### Problem statement
How many of the lines below have "none" in them? Say the number and nothing more.

### Exercise data
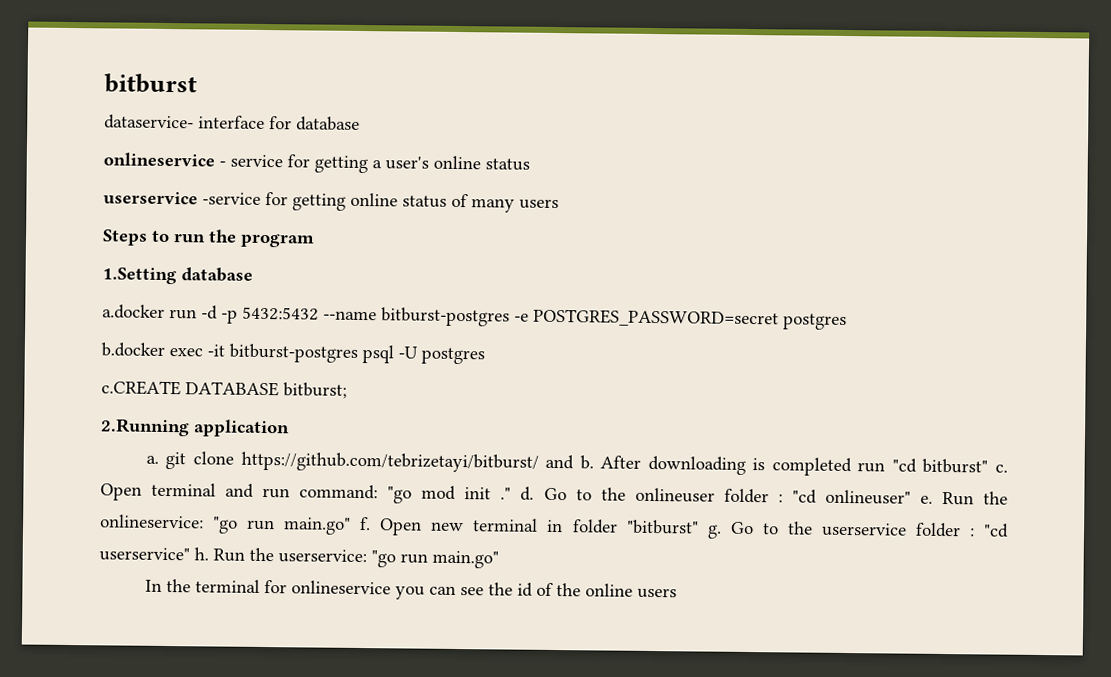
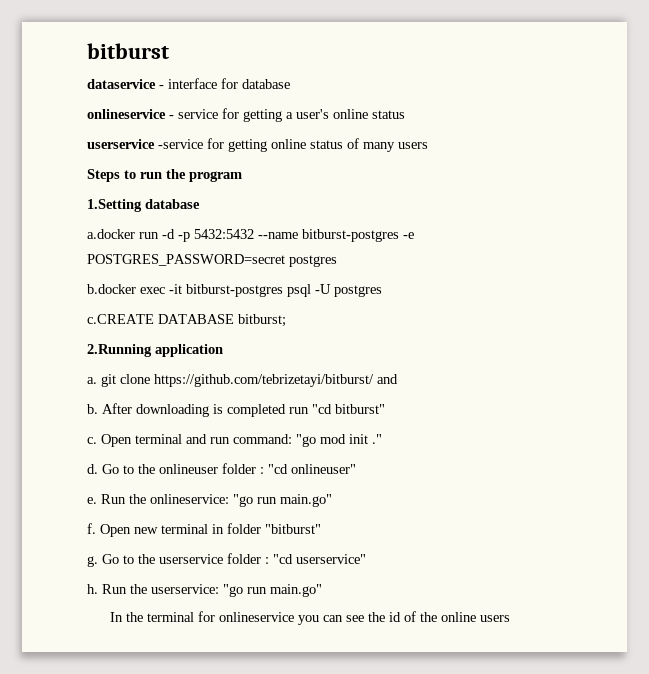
[104,114,194,130] dataservice- -> [87,79,164,89] dataservice -
(575, 462) none -> (398, 379) //
(989, 466) none -> (385, 409) //
(512, 493) none -> (382, 439) //
(911, 497) none -> (356, 469) //
(352, 526) none -> (332, 500) //
(699, 527) none -> (321, 529) //
(190, 554) none -> (366, 559) //

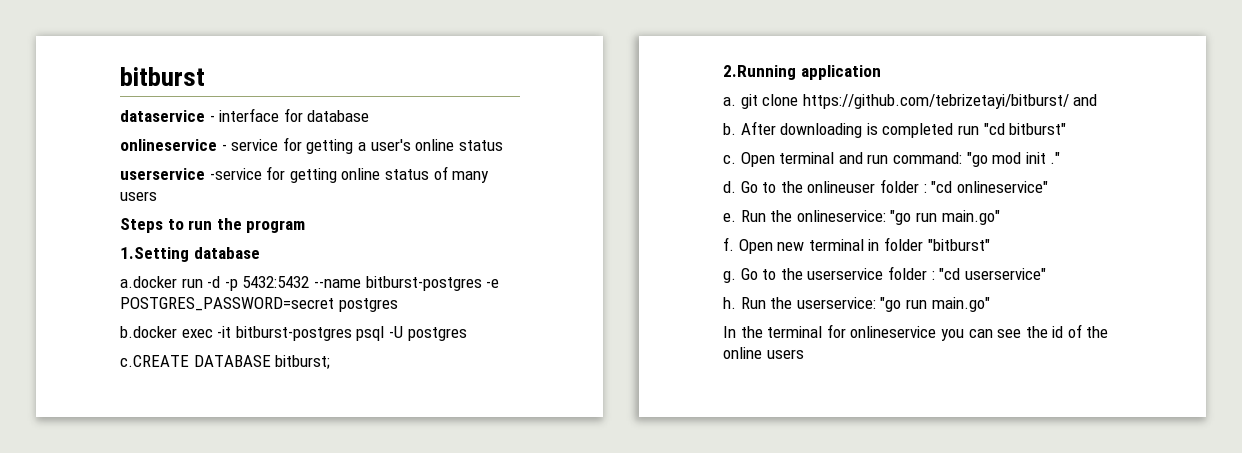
[291,464,356,474] onlineuser" -> [956,181,1048,193] onlineservice"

### Written reply
7